Ainsi Cole Brookson, doctorant de l’Université Yale à New Haven, au Connecticut, et Ariane Bussières-Fournel, étudiante du baccalauréat en sciences biologiques à l’UdeM, verront à départager les données à inclure ou à exclure du modèle à élaborer, puis à les standardiser et à les classer.  

La situation à Berlin a ceci d’intéressant que les données sur les cas de maladie de Carré chez le Vulpes vulpes sont suffisamment nombreuses pour permettre d’effectuer des calculs plus précis. 

«Il y a eu des cas de maladie de Carré dans des milieux très urbanisés de Berlin, ce qui a permis d’obtenir des jeux de données qui nous informent sur la qualité des données nécessaires pour créer des modèles qui pourront renseigner les décideurs publics et les habitants sur la prévalence du virus selon une géographie déterminée», souligne Timothée Poisot.

Une standardisation à implanter

Les données de Pharos comportent des renseignements sérologiques sur 778 carcasses de renards urbains géolocalisées et recueillies par le laboratoire d’État de Berlin-Brandebourg.

Crédit : Pharos/Mapbox

Pour Cole Brookson, le projet de Timothée Poisot vise à démontrer l’importance de la standardisation des données et de leur partage sur une plateforme afin qu’un plus grand nombre de gens puissent les utiliser. 

«La standardisation est un élément central dans l’élaboration d’un outil de surveillance tel le tableau de bord que nous tentons de créer, car les données proviennent de différentes sources qui n’ont pas nécessairement les mêmes paramètres de collecte et de partage», affirme le doctorant. 

«La standardisation permettra aussi de rendre les données interactives, puisque nous nous appuierons sur des modèles statistiques qui effectueront les calculs permettant de prédire l’évolution des maladies des animaux de la faune – comme la rage chez certains mammifères dans la région des Cantons-de-l’Est au Québec, conclut Timothée Poisot.
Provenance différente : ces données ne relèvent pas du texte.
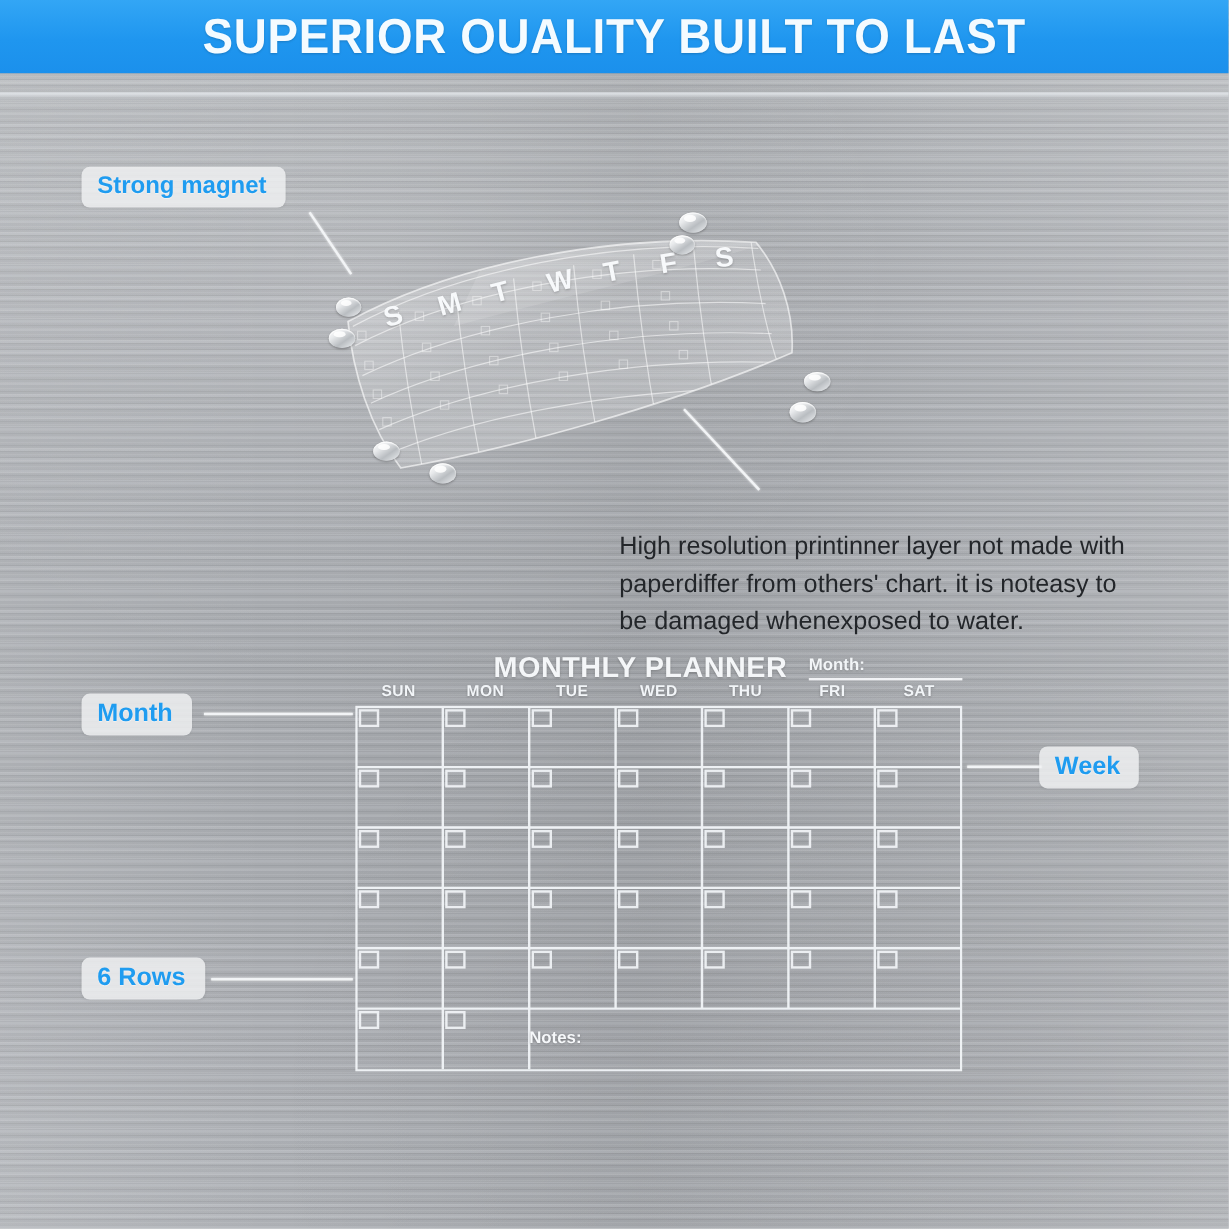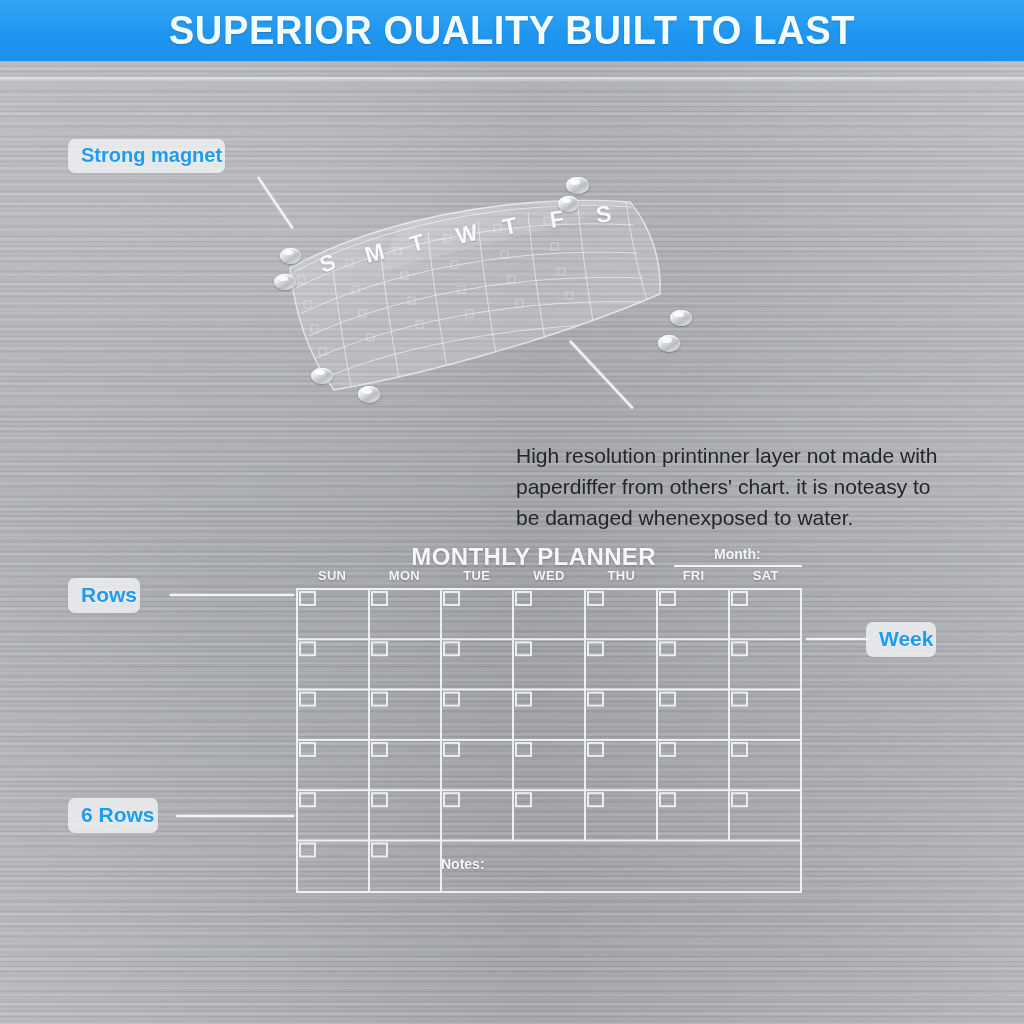--- a/index.html
+++ b/index.html
@@ -88,7 +88,7 @@
     position: absolute;
     background: rgba(240,241,243,0.82);
     border-radius: 7px;
-    padding: 5px 3px 6px 13px;
+    padding: 5px 16px 6px 13px;
     color: #1f9cf0;
     font-weight: bold;
     white-space: nowrap;

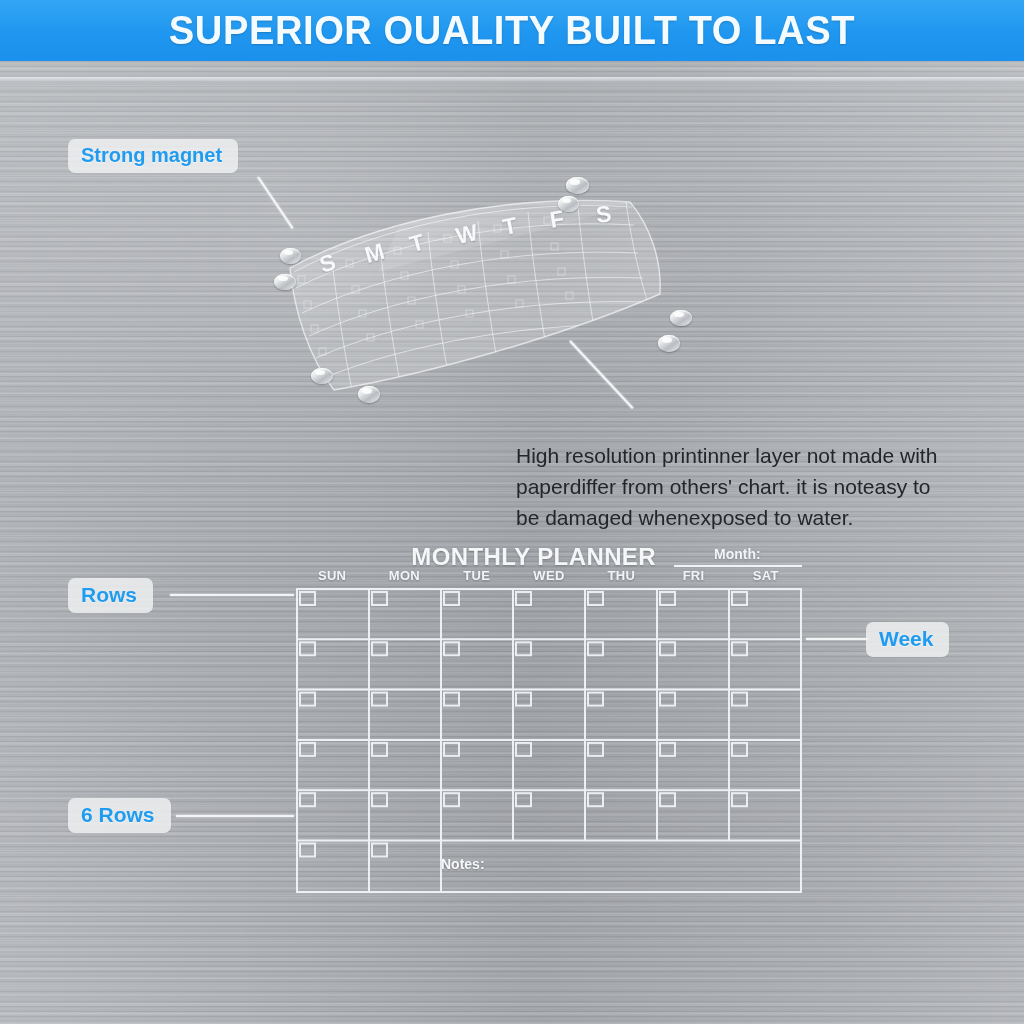--- a/index.html
+++ b/index.html
@@ -164,7 +164,6 @@
     font-size: 14px;
     font-weight: bold;
     text-shadow: 0 1px 2px rgba(0,0,0,0.2);
-    margin-left: 40px;
   }
   .month-rule {
     position: absolute;

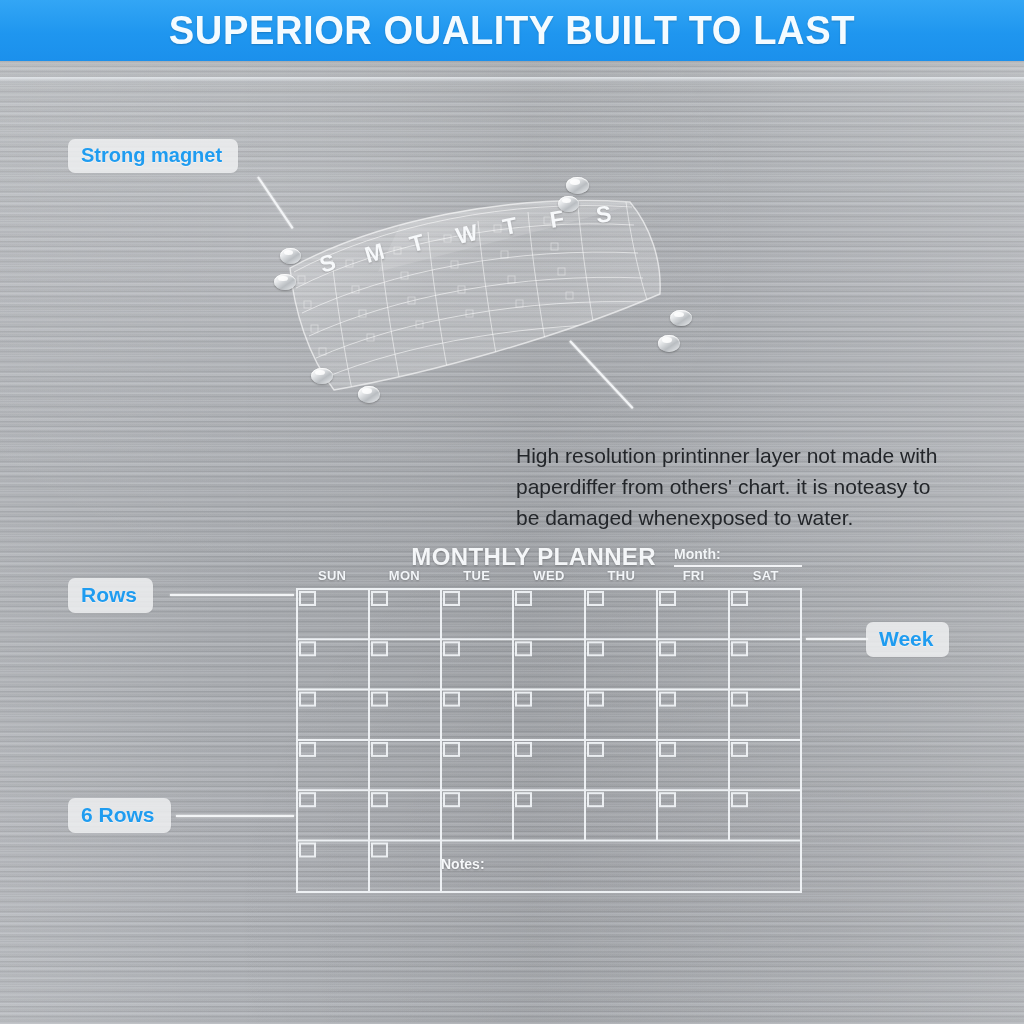--- a/index.html
+++ b/index.html
@@ -405,7 +405,7 @@
 
   <div class="leader" style="left:170px;top:594px;width:124px;"></div>
   <div class="pill" style="left:68px;top:578px;font-size:21px;">
-    <span>Rows</span>
+    <span>Month</span>
   </div>
 
   <div class="leader" style="left:806px;top:638px;width:62px;"></div>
De cette façon, les tableaux de bord pourront servir à la prise de décision et à informer le public du risque d’une maladie dans une région particulière.»

La maladie de Carré en bref

Très présente au Québec, la maladie de Carré touche surtout les canidés, dont les chiens, les coyotes, les loups et les renards.

Crédit : Getty

La maladie de Carré est une infection virale souvent mortelle chez les animaux sauvages. Très fréquente au Québec, elle affecte principalement les canidés (chiens, coyotes, renards, loups) ainsi que les ratons laveurs et les mouffettes. La maladie de Carré n’est pas transmissible à l’humain. 

Le virus de Carré se propage principalement par les sécrétions nasales et oculaires des animaux infectés. Les symptômes peuvent varier d'une infection à l'autre, mais ils comprennent généralement de la fièvre, une perte d'appétit, la toux, une conjonctivite, un écoulement nasal, des vomissements, de la diarrhée et des convulsions. Dans les cas graves, l'infection peut entraîner une pneumonie, des troubles neurologiques, voire la mort. 

La vaccination est la meilleure méthode de prévention contre le virus de Carré chez les animaux domestiques. Les chiens sont régulièrement vaccinés contre cette maladie dès leur plus jeune âge et les rappels sont nécessaires pour maintenir une protection continue.